## PROBLEM DETAILS
Go through the listing below, and from the line containing "padding: 6px 6px" through its last line, transcribe every line exactly, skipping pictures.

■ ■ ■ ■ ■

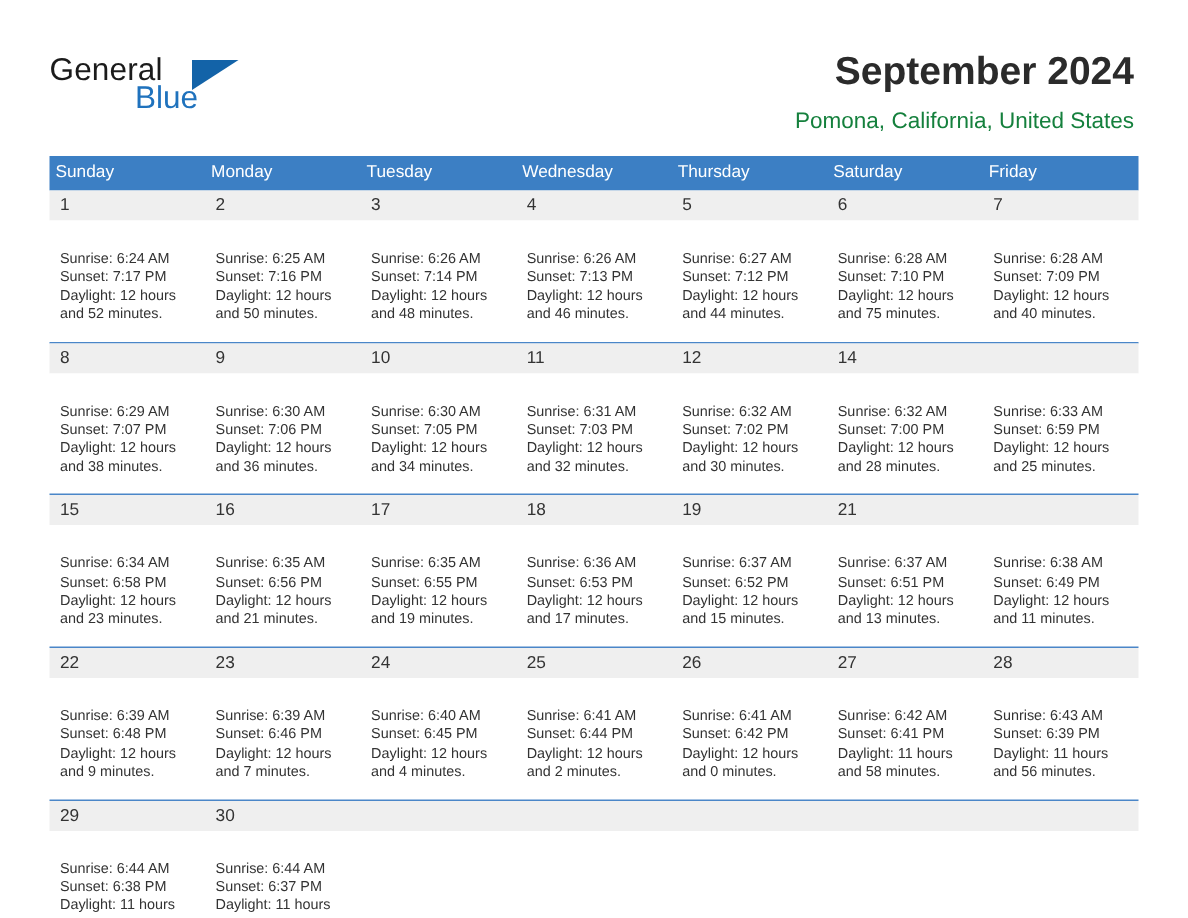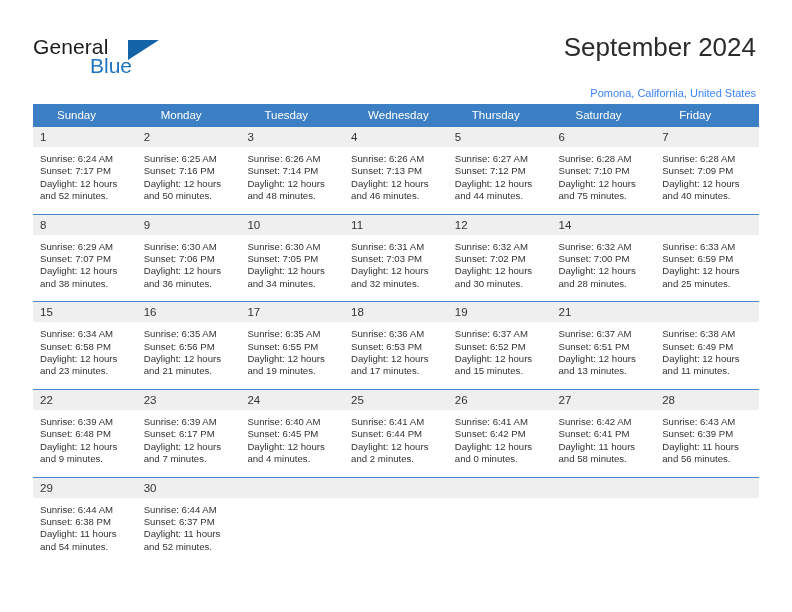"September 2024" .cal-title { font-weight: normal -> bold }
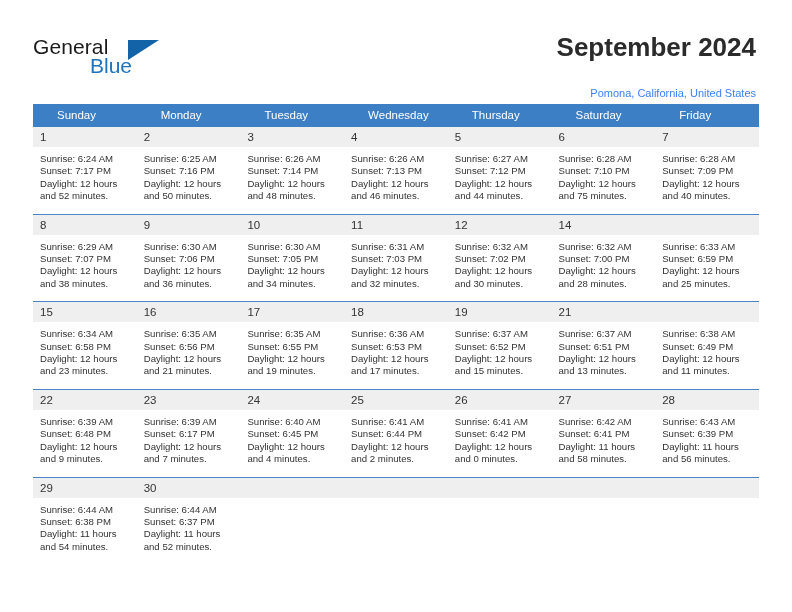"Pomona, California, United States" .cal-subtitle { color: #3b82f6 -> #15803d; font-size: 11px -> 15px; margin-top: 22px -> 9px }
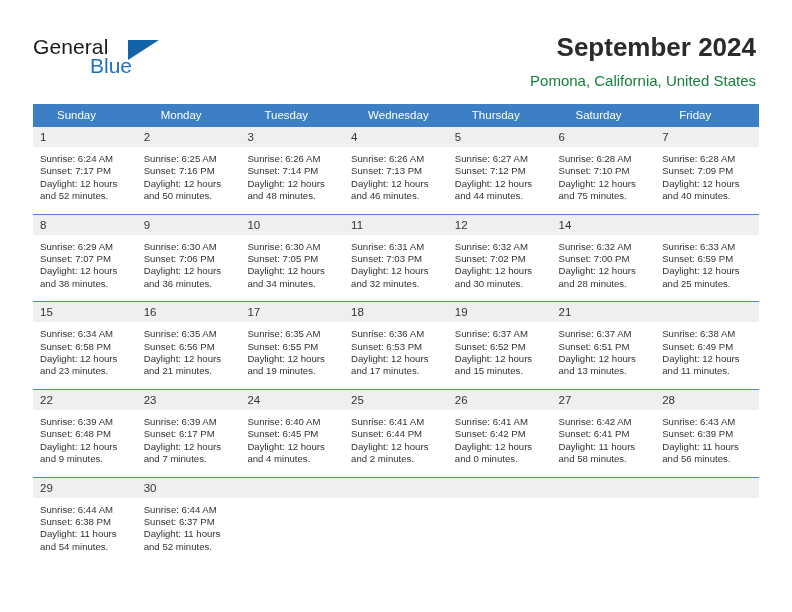"Sunday" .weekday { padding: 4px 0 5px 24px -> 4px 0 5px 4px }
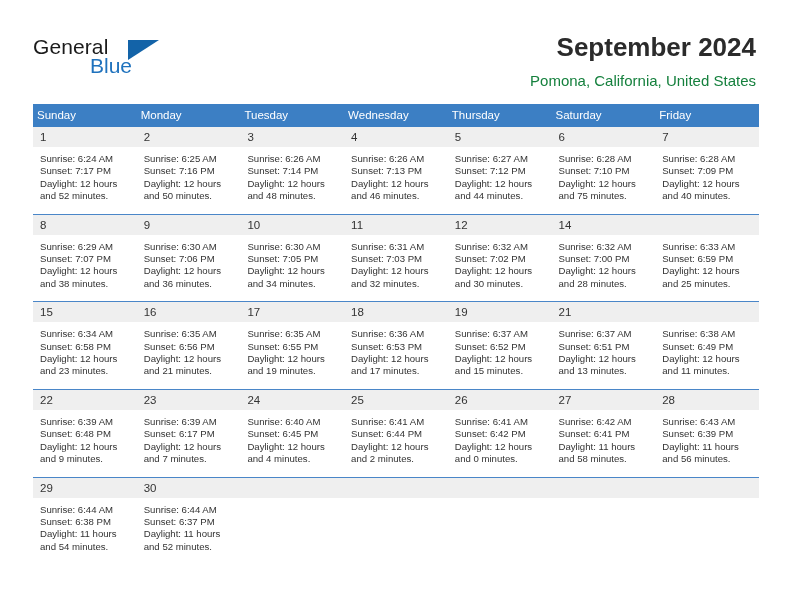"Sunrise: 6:24 AM" .detail { padding: 6px 6px 0 7px -> 20px 6px 0 7px }
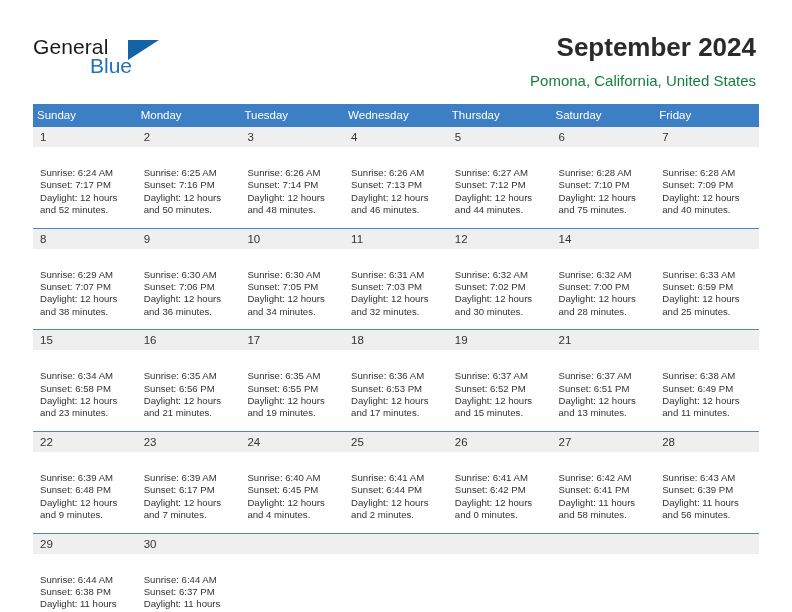"Sunset: 6:17 PM" div.line { text: 6:17 -> 6:46 }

■ ■ ■ ■ ■

## COMPLETED TASK
"Sunrise: 6:24 AM" .detail { padding: 6px 6px 0 7px -> 20px 6px 0 7px }
"Sunset: 6:17 PM" div.line { text: 6:17 -> 6:46 }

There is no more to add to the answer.